Under the initial scheduling order entered in this case on July 31, 2023, the deadline to complete discovery was March 1, 2024. On February 29, 2024 the court granted the parties’ joint motion to continue and extend certain deadlines and extended the discovery deadline to April 30, 2024. Because Johnson did not move to compel disclosure of the HR investigation notes until March 21, 2025—after the discovery deadline (indeed, after the trial)—her motion is untimely. In order to pursue it, she must obtain the judge’s consent and demonstrate good cause to modify the scheduling order. See, e.g. , Cartier v. Egana of Switz. (Am.) Corp. , 2009 WL 614820, at *2 (N.D. Tex. Mar. 11, 2009) (Fitzwater, C.J.). Johnson has not done this. She has not demonstrated good cause for modifying the scheduling order to allow this untimely post-trial discovery motion. In particular, she has not presented any persuasive reason explaining why she could not have sought to compel the production of these documents before the April 30, 2024 discovery deadline. Accordingly, the court declines to modify the scheduling order, and it denies the motion.
IV
The court next considers Johnson’s request for Rule 37 sanctions. Johnson seeks sanctions under Rule 37(b) for Epsilon’s failure to produce the requested HR investigation notes and witness statements during discovery, and failure to produce a privilege log. Epsilon responds that sanctions are not warranted because Epsilon has not failed to obey a court order.

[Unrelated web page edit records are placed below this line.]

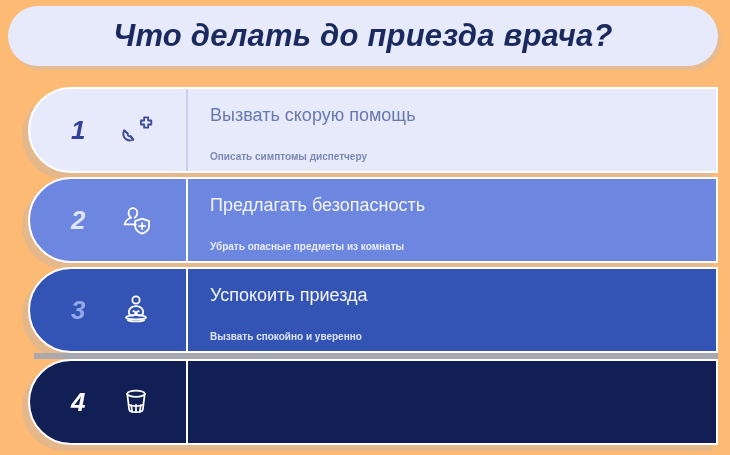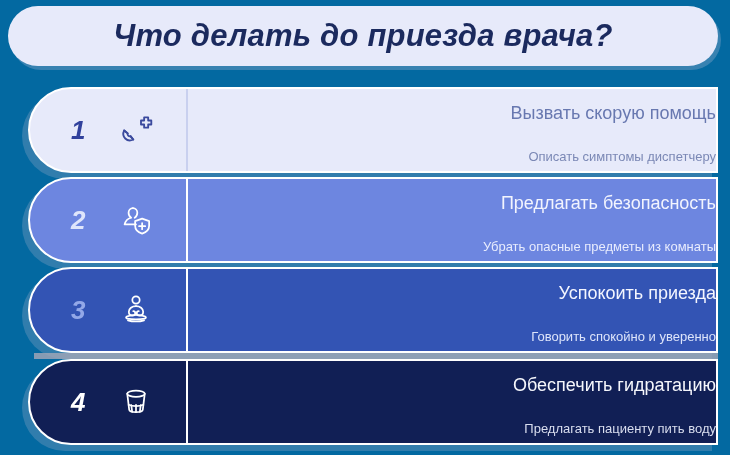--- a/index.html
+++ b/index.html
@@ -9,21 +9,21 @@
     height: 455px;
     background: #ffffff;
     font-family: "Liberation Sans", "DejaVu Sans", sans-serif;
     overflow: hidden;
   }
 
   .poster {
     position: relative;
     width: 730px;
     height: 455px;
-    background: #0369a1;
+    background: #fdba74;
   }
 
   
   .title-banner {
     position: absolute;
     left: 8px;
     top: 6px;
     width: 710px;
     height: 60px;
     background: #e7eafa;
@@ -95,30 +95,29 @@
   .step-icon svg { width: 42px; height: 42px; display: block; }
 
   
   .step-body {
     flex: 1 1 auto;
     display: flex;
     flex-direction: column;
     justify-content: center;
     padding: 8px 0 0 22px;
     gap: 26px;
-    text-align: right;
   }
   .step-title {
     font-size: 18px;
     font-weight: normal;
     line-height: 1.1;
   }
   .step-sub {
-    font-size: 13px;
-    font-weight: normal;
+    font-size: 10px;
+    font-weight: bold;
     line-height: 1.1;
   }
 
   .r1 .step-title { color: #6878b0; }
   .r1 .step-sub   { color: #7b88b5; }
   .r2 .step-title { color: #f2f4fe; }
   .r2 .step-sub   { color: #e8ecfd; }
   .r3 .step-title { color: #f4f6ff; }
   .r3 .step-sub   { color: #dde4fa; }
   .r4 .step-title { color: #f6f7fc; }
@@ -189,38 +188,34 @@
             <circle cx="24" cy="12.5" r="4.2"></circle>
             <path d="M24 19.5c-4.6 0-8.2 2.8-8.2 6.6 0 2.6 1.8 4.4 4.1 4.4 1.8 0 3.2-1.2 3.2-2.8 0-1.3-1-2.3-2.2-2.3"></path>
             <path d="M24 19.5c4.6 0 8.2 2.8 8.2 6.6 0 2.6-1.8 4.4-4.1 4.4-1.8 0-3.2-1.2-3.2-2.8 0-1.3 1-2.3 2.2-2.3"></path>
             <path d="M13.5 31.5c2.6-1.3 6.3-1.9 10.5-1.9s7.9.6 10.5 1.9c1.3.7 1.1 2-.4 2.3-3 .6-6.6.9-10.1.9s-7.1-.3-10.1-.9c-1.5-.3-1.7-1.6-.4-2.3z"></path>
             <path d="M14.8 35.8c2.7.9 5.9 1.3 9.2 1.3s6.5-.4 9.2-1.3"></path>
           </svg>
         </span>
       </div>
       <div class="step-body">
         <div class="step-title">Успокоить приезда</div>
-        <div class="step-sub">Говорить спокойно и уверенно</div>
+        <div class="step-sub">Вызвать спокойно и уверенно</div>
       </div>
     </div>
 
     <div class="shadow-strip"></div>
 
     <div class="step-row r4">
       <div class="step-left">
         <span class="step-number">4</span>
         <span class="step-icon">
           <svg viewBox="0 0 48 48" fill="none" stroke="#ffffff" stroke-width="2" stroke-linecap="round" stroke-linejoin="round">
             <ellipse cx="24" cy="14.5" rx="10" ry="3.6"></ellipse>
             <path d="M14 14.5l2.2 18.3c.2 1.6 3.6 2.9 7.8 2.9s7.6-1.3 7.8-2.9L34 14.5"></path>
             <path d="M18.6 27.6l1 7.6M24 27.2v8.4M29.4 27.6l-1 7.6"></path>
             <path d="M15.6 27.2c2.2 1 5.1 1.5 8.4 1.5s6.2-.5 8.4-1.5"></path>
           </svg>
         </span>
       </div>
-      <div class="step-body">
-        <div class="step-title">Обеспечить гидратацию</div>
-        <div class="step-sub">Предлагать пациенту пить воду</div>
-      </div>
     </div>
 
   </div>
 </div>
 
 </body></html>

Rule 37(b) provides that a court may issue sanctions for failure to comply with a court order. Johnson has not shown that Epsilon violated a court order when it declined to produce the requested materials. The court the therefore denies this motion.
V
The court next considers Johnson’s motions for relief from judgment pursuant to Rules 60(b)(2), 60(b)(3), and 60(b)(6). [4]
A
Johnson maintains that “newly discovered audio recordings and internal messages directly contradict material trial testimony[.]” P. Mot. for Relief from Judg. (ECF No. 91) at 23. Epsilon responds that this evidence is not “newly discovered” because Johnson created the audio recordings and has had them in her possession since 2021.
Under Rule 60(b)(2) the court can relieve a party from a final judgment based on “newly discovered evidence that, with reasonable diligence, could not have been discovered in time to move for a new trial under Rule 59(b).” To succeed on a Rule 60(b)(2) motion for relief from judgment based on newly discovered evidence, “a movant must demonstrate: (1) that [she] exercised due diligence in obtaining the information; and (2) that the evidence is material and controlling and clearly would have produced a different result if present before the original judgment.” Hesling v. CSX Transp., Inc. , 396 F.3d 632, 639 (5th Cir. 2005) (quoting Goldstein v. MCI WorldCom , 340 F.3d 238, 257 (5th Cir. 2003)). “The movant must strictly satisfy these requirements.” Nat’l City Golf Fin. v. Scott , 899 F.3d 412, 418 (5th Cir. 2018) (quotation omitted).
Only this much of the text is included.